• **Exercise brief**: Write out exactly the lines of the entries below from the one holding "Guldigt champagnetorn i" to the one holding "tax: 6% = 253.29 -> 6% = 167.79", inclusive, and leave out all other lines.

• **Records provided**:
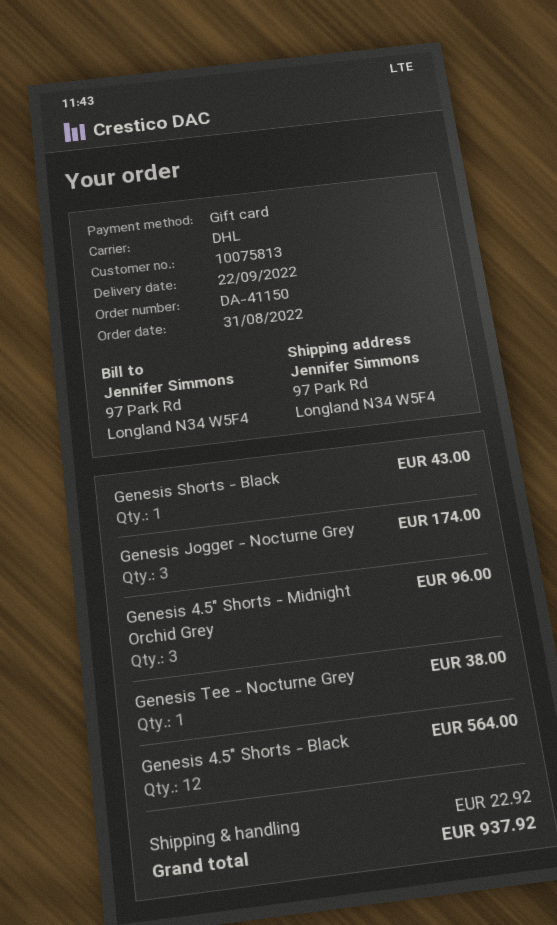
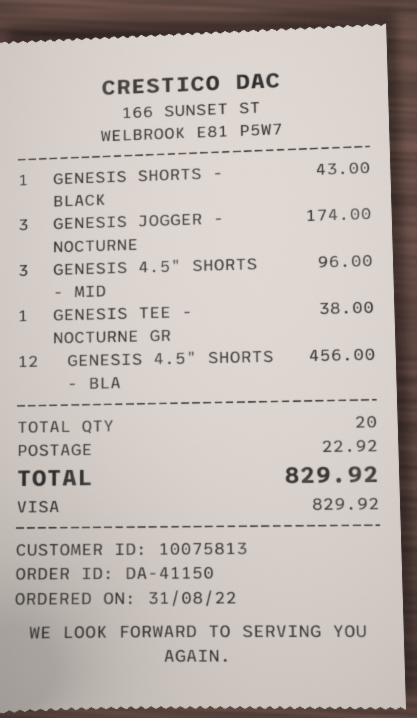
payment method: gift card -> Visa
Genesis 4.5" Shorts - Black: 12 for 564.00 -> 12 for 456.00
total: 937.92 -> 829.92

...

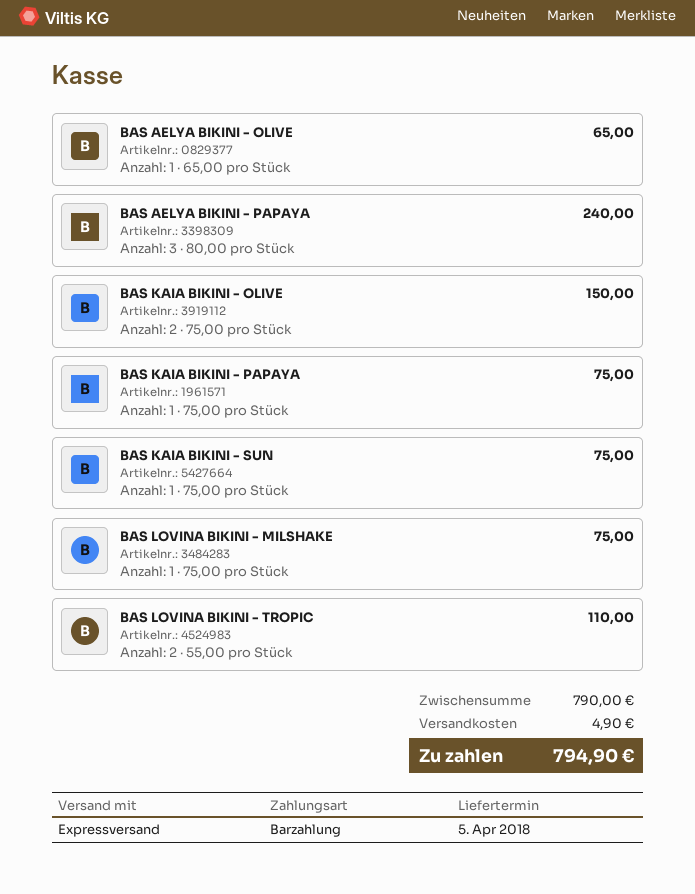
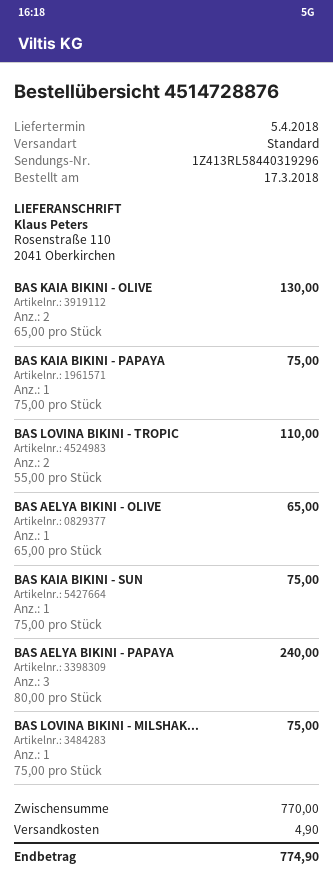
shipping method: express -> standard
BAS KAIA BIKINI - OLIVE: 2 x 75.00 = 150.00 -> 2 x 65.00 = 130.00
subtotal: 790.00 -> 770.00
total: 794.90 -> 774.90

---

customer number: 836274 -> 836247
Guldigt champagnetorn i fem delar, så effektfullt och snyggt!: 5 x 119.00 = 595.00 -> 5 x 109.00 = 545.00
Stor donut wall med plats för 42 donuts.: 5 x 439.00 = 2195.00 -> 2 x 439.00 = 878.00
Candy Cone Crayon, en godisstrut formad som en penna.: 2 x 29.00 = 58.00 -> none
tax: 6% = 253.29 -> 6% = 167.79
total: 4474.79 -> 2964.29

• **Task result**:
Guldigt champagnetorn i fem delar, så effektfullt och snyggt!: 5 x 119.00 = 595.00 -> 5 x 109.00 = 545.00
Stor donut wall med plats för 42 donuts.: 5 x 439.00 = 2195.00 -> 2 x 439.00 = 878.00
Candy Cone Crayon, en godisstrut formad som en penna.: 2 x 29.00 = 58.00 -> none
tax: 6% = 253.29 -> 6% = 167.79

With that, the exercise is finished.